A daring Dragon —

SpaceX completes a historic mission, crew flight possible later in 2019

"The vehicle really did better than we expected."

All four parachutes opened as intended, bringing Dragon to a soft landing in the Atlantic Ocean on Friday.
Enlarge / All four parachutes opened as intended, bringing Dragon to a soft landing in the Atlantic Ocean on Friday.
NASA TV

After a six-day mission in orbit, SpaceX's Dragon capsule returned to Earth on Friday morning and splashed down in the Atlantic Ocean. The landing, at 8:45am ET, came right on schedule, as did pretty much every milestone during the Crew Dragon's first mission, a test before humans fly aboard the vehicle.

Shortly after the landing, SpaceX President Gwynne Shotwell could be seen on NASA's webcast, walking around her company's mission control at its headquarters in Hawthorne, California. Shotwell spent a few minutes shaking the hands of each controller and offering a few hugs. Certainly, this triumphant moment capped an emotional week for a company that has worked for the better part of a decade to develop a crewed spacecraft.
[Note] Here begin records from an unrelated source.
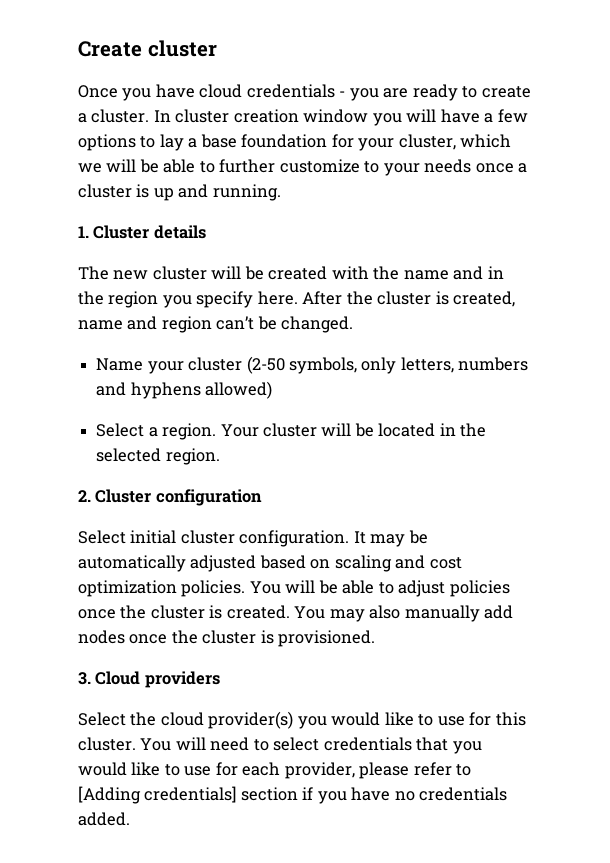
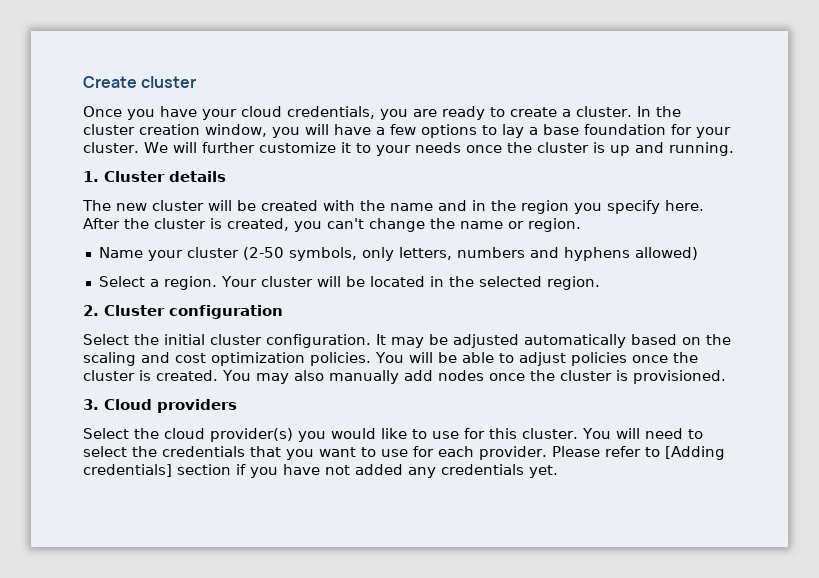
- Once you have cloud credentials - you are ready to create a cluster.
+ Once you have your cloud credentials, you are ready to create a cluster.
- In cluster creation window you will have a few options to lay a base foundation for your cluster, which we will be able to further customize to your needs once a cluster is up and running.
+ In the cluster creation window, you will have a few options to lay a base foundation for your cluster. We will further customize it to your needs once the cluster is up and running.
- After the cluster is created, name and region can’t be changed.
+ After the cluster is created, you can't change the name or region.
- Select initial cluster configuration.
+ Select the initial cluster configuration.
- It may be automatically adjusted based on scaling and cost optimization policies.
+ It may be adjusted automatically based on the scaling and cost optimization policies.
- You will need to select credentials that you would like to use for each provider, please refer to [Adding credentials] section if you have no credentials added.
+ You will need to select the credentials that you want to use for each provider. Please refer to [Adding credentials] section if you have not added any credentials yet.

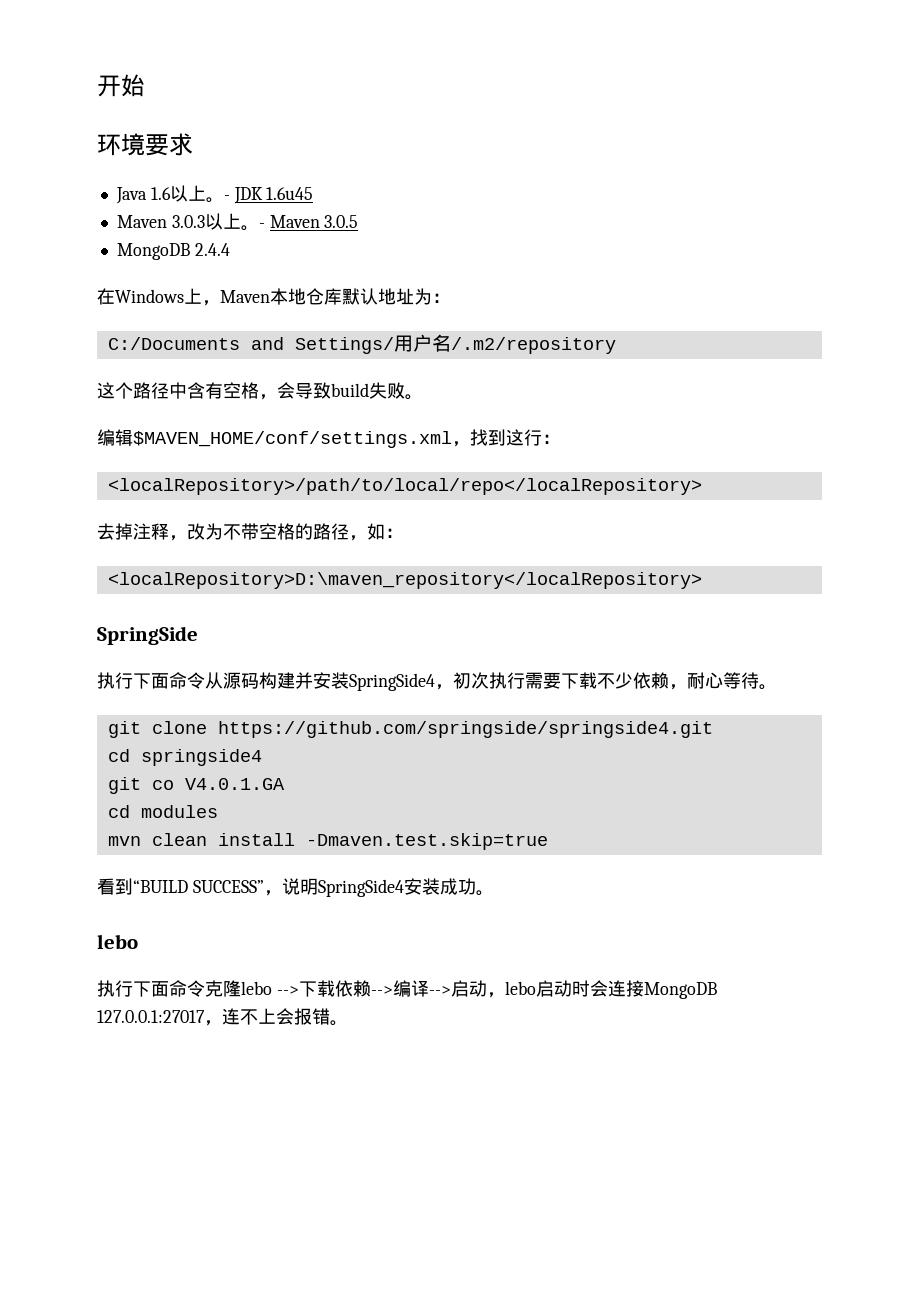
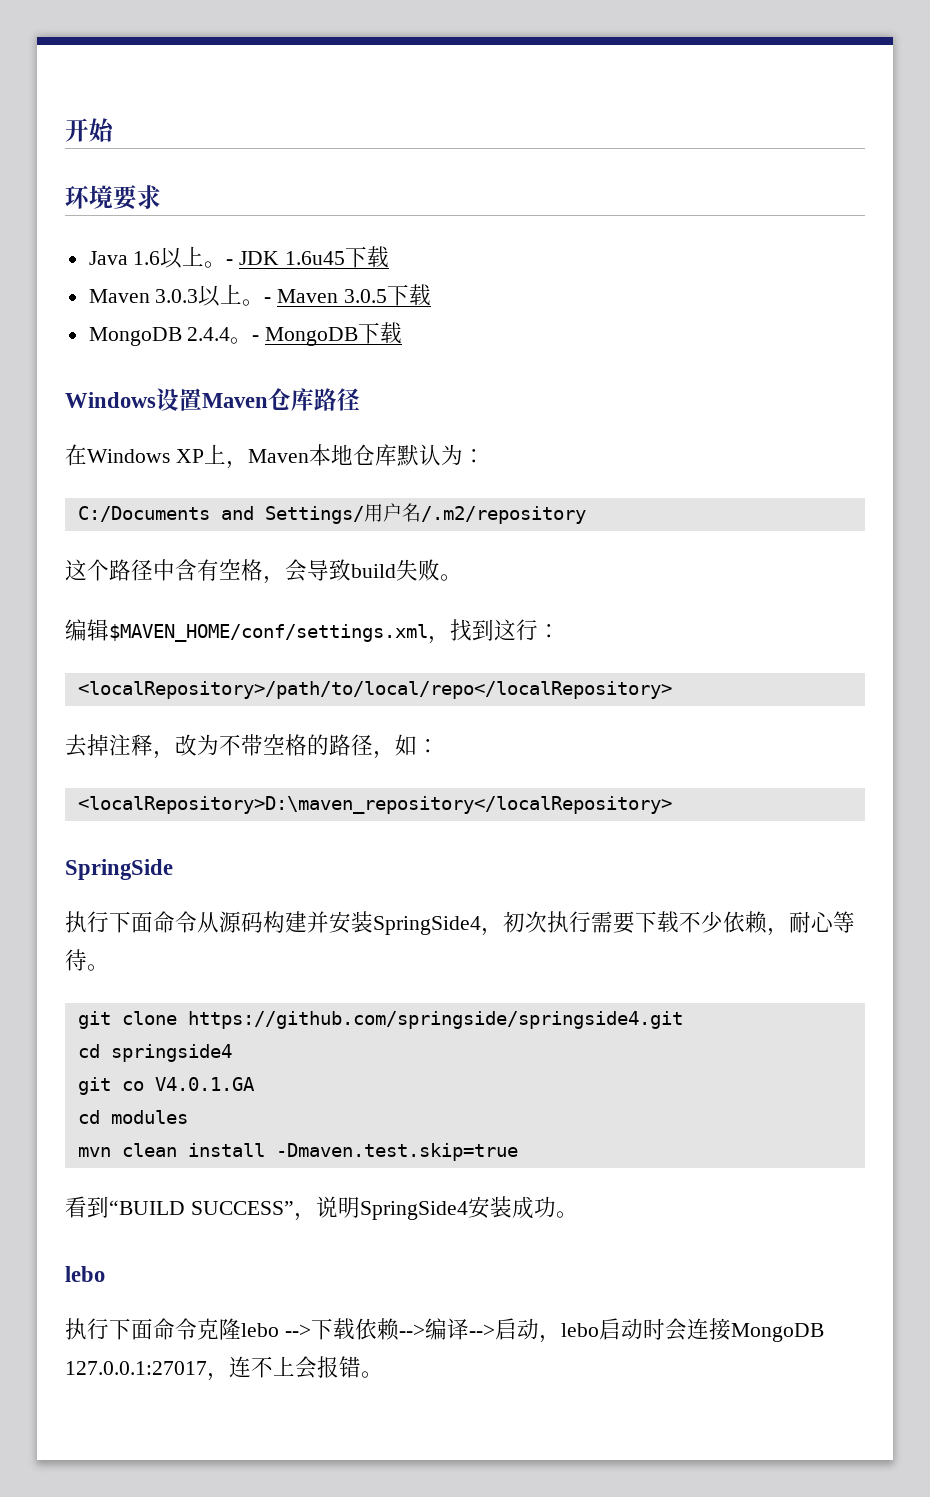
- - JDK 1.6u45
+ - JDK 1.6u45下载
- - Maven 3.0.5
+ - Maven 3.0.5下载
- MongoDB 2.4.4
+ MongoDB 2.4.4。- MongoDB下载
+ Windows设置Maven仓库路径
- 在Windows上，Maven本地仓库默认地址为：
+ 在Windows XP上，Maven本地仓库默认为：

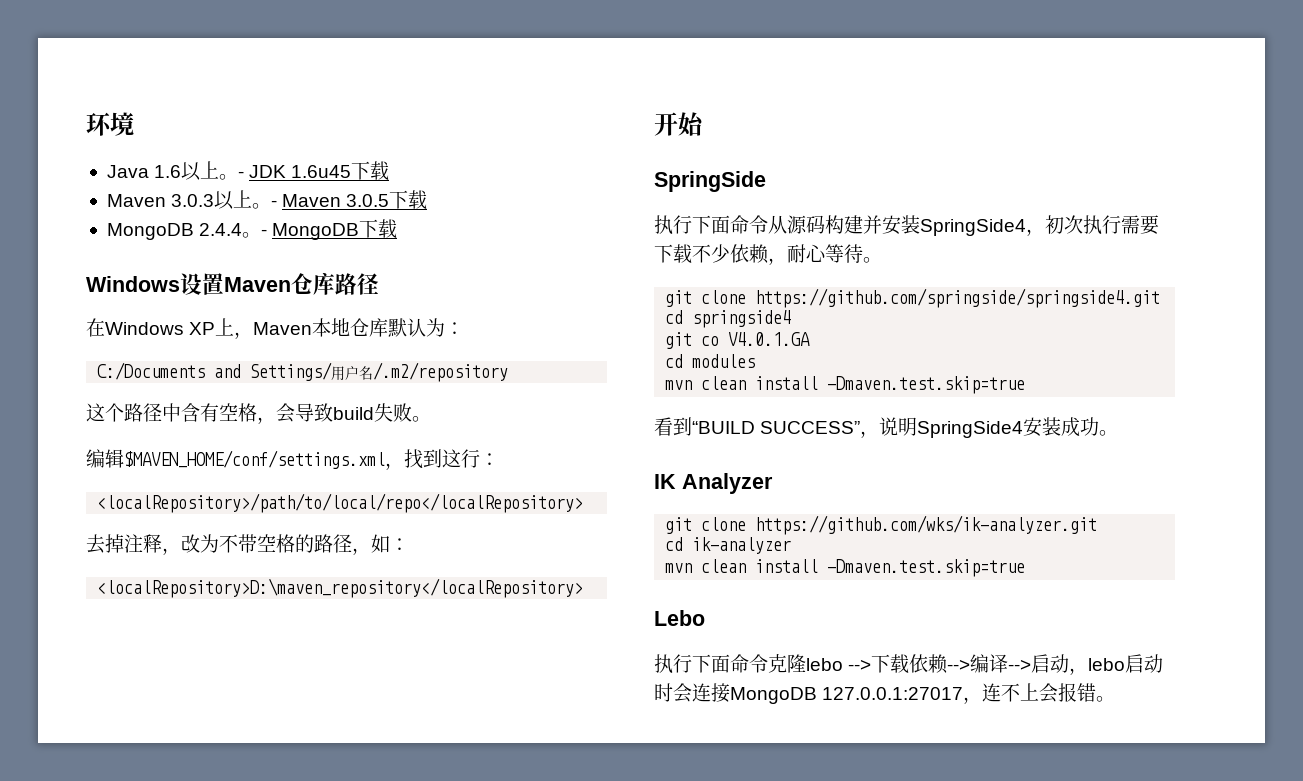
- 开始
- 环境要求
+ 环境
+ 开始
  看到“BUILD SUCCESS”，说明SpringSide4安装成功。
- lebo
+ IK Analyzer
+ git clone https://github.com/wks/ik-analyzer.git
+ cd ik-analyzer
+ mvn clean install -Dmaven.test.skip=true
+ Lebo

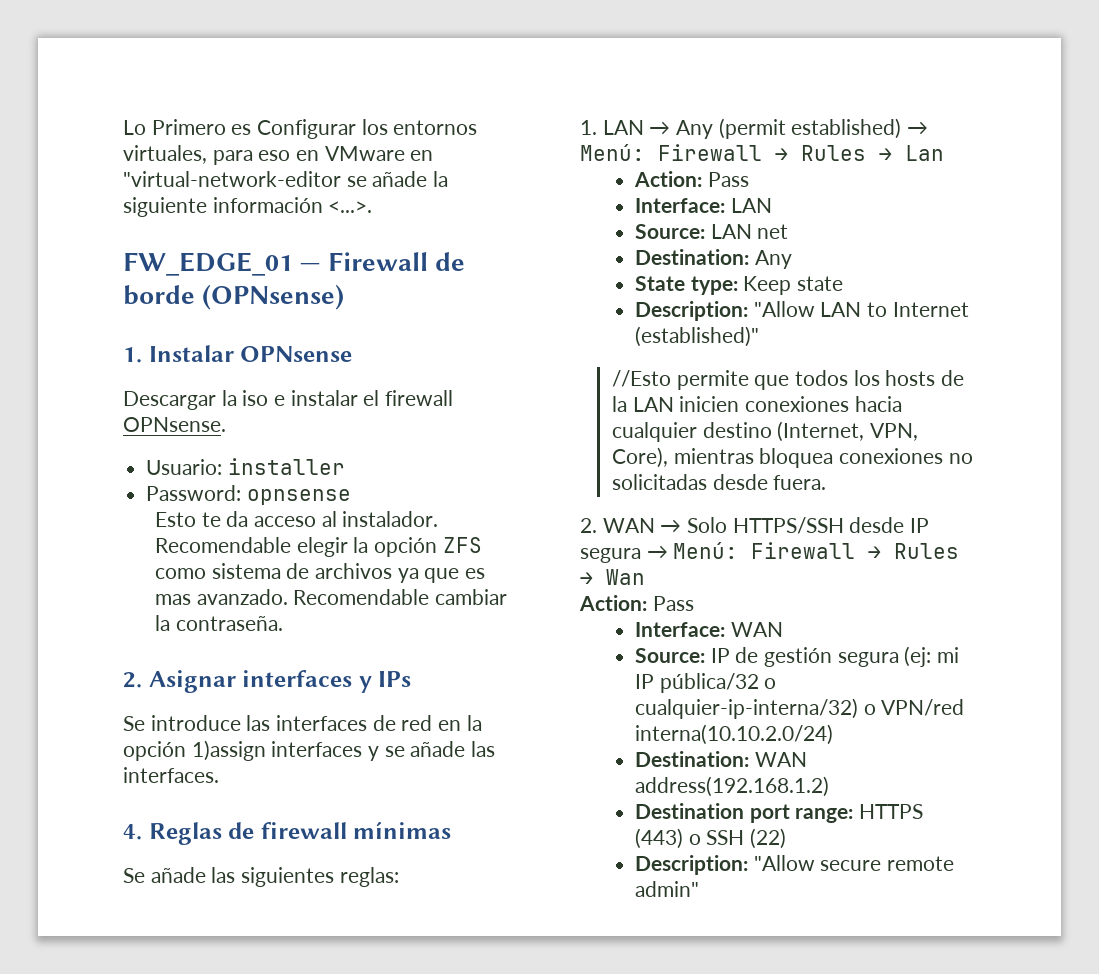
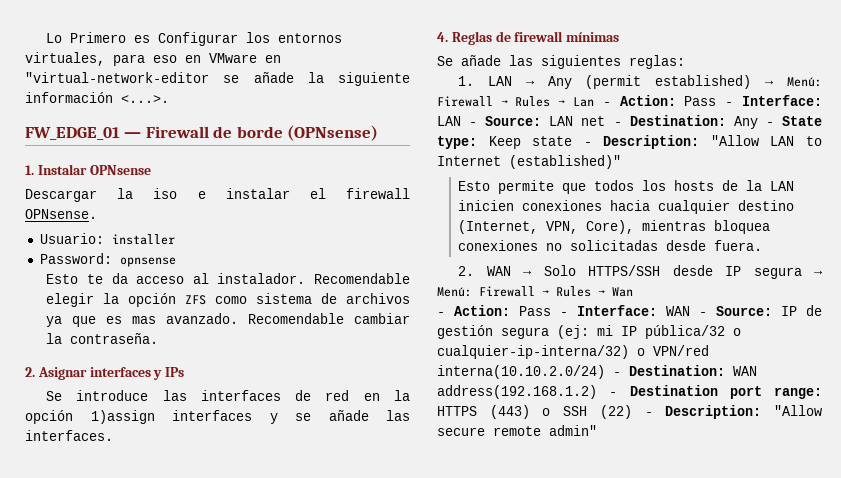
- 1. LAN → Any (permit established) → Menú: Firewall → Rules → Lan
- Action: Pass
- Interface: LAN
- Source: LAN net
- Destination: Any
- State type: Keep state
- Description: "Allow LAN to Internet (established)"
+ 1. LAN → Any (permit established) → Menú: Firewall → Rules → Lan - Action: Pass - Interface: LAN - Source: LAN net - Destination: Any - State type: Keep state - Description: "Allow LAN to Internet (established)"
- //Esto permite que todos los hosts de la LAN inicien conexiones hacia cualquier destino (Internet, VPN, Core), mientras bloquea conexiones no solicitadas desde fuera.
+ Esto permite que todos los hosts de la LAN inicien conexiones hacia cualquier destino (Internet, VPN, Core), mientras bloquea conexiones no solicitadas desde fuera.
  2. WAN → Solo HTTPS/SSH desde IP segura → Menú: Firewall → Rules → Wan
- Action: Pass
- Interface: WAN
- Source: IP de gestión segura (ej: mi IP pública/32 o cualquier-ip-interna/32) o VPN/red interna(10.10.2.0/24)
- Destination: WAN address(192.168.1.2)
- Destination port range: HTTPS (443) o SSH (22)
- Description: "Allow secure remote admin"
+ - Action: Pass - Interface: WAN - Source: IP de gestión segura (ej: mi IP pública/32 o cualquier-ip-interna/32) o VPN/red interna(10.10.2.0/24) - Destination: WAN address(192.168.1.2) - Destination port range: HTTPS (443) o SSH (22) - Description: "Allow secure remote admin"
At first blush, the performance of Dragon appears to have met or exceeded NASA's hopes for this flight to the International Space Station, including during the critical descent back to Earth Friday morning. "The vehicle really did better than we expected," Steve Stich, deputy Commercial Crew program manager for NASA, said shortly after the landing.

Over the last six days, among other milestones, SpaceX had to demonstrate the safe fueling of the Falcon 9 rocket, its launch, Dragon's separation and power performance in orbit, autonomous docking to the space station, undocking, a de-orbit burn, a controlled descent through Earth's atmosphere, and finally the deployment of four main parachutes on the way to a soft touchdown.

Diving into data

NASA will now spend the next few weeks reviewing data to ensure that its initial impression is correct, first by poring over data from the launch and then sensor data from the on-board mannequin, Ripley, as well as data from the vehicle itself during its orbital phase and re-entry.

After the toasty-looking Dragon was taken on board the Go Searcher recovery vessel about an hour after landing Friday morning, it will take another 30 hours for Dragon to return to port. Once there, the capsule will undergo processing at Kennedy Space Center for another important test, an in-flight abort mission to ensure that the spacecraft can quickly push itself away from the rocket in case of an emergency. Stich said that flight should take place in the June time-frame using the same capsule that just splashed down.

The Go Searcher recovery vessel brings Dragon on board.
Enlarge / The Go Searcher recovery vessel brings Dragon on board.
NASA TV

Much work, of course, remains to be done to get astronauts Doug Hurley and Bob Behnken on board Dragon for their mission to the station. The parachute system that flew on this test flight was not entirely the same as the one that will be used for the crew flight, and neither were avionics and life support entirely finalized. But this test flight's success, along with its data, should allow SpaceX and NASA to close out those systems in the coming months.

"I don’t think we saw anything in the mission so far that would preclude us from having a crewed mission later this year," Stich said Friday. "This flight really sets us up well for the rest of the year."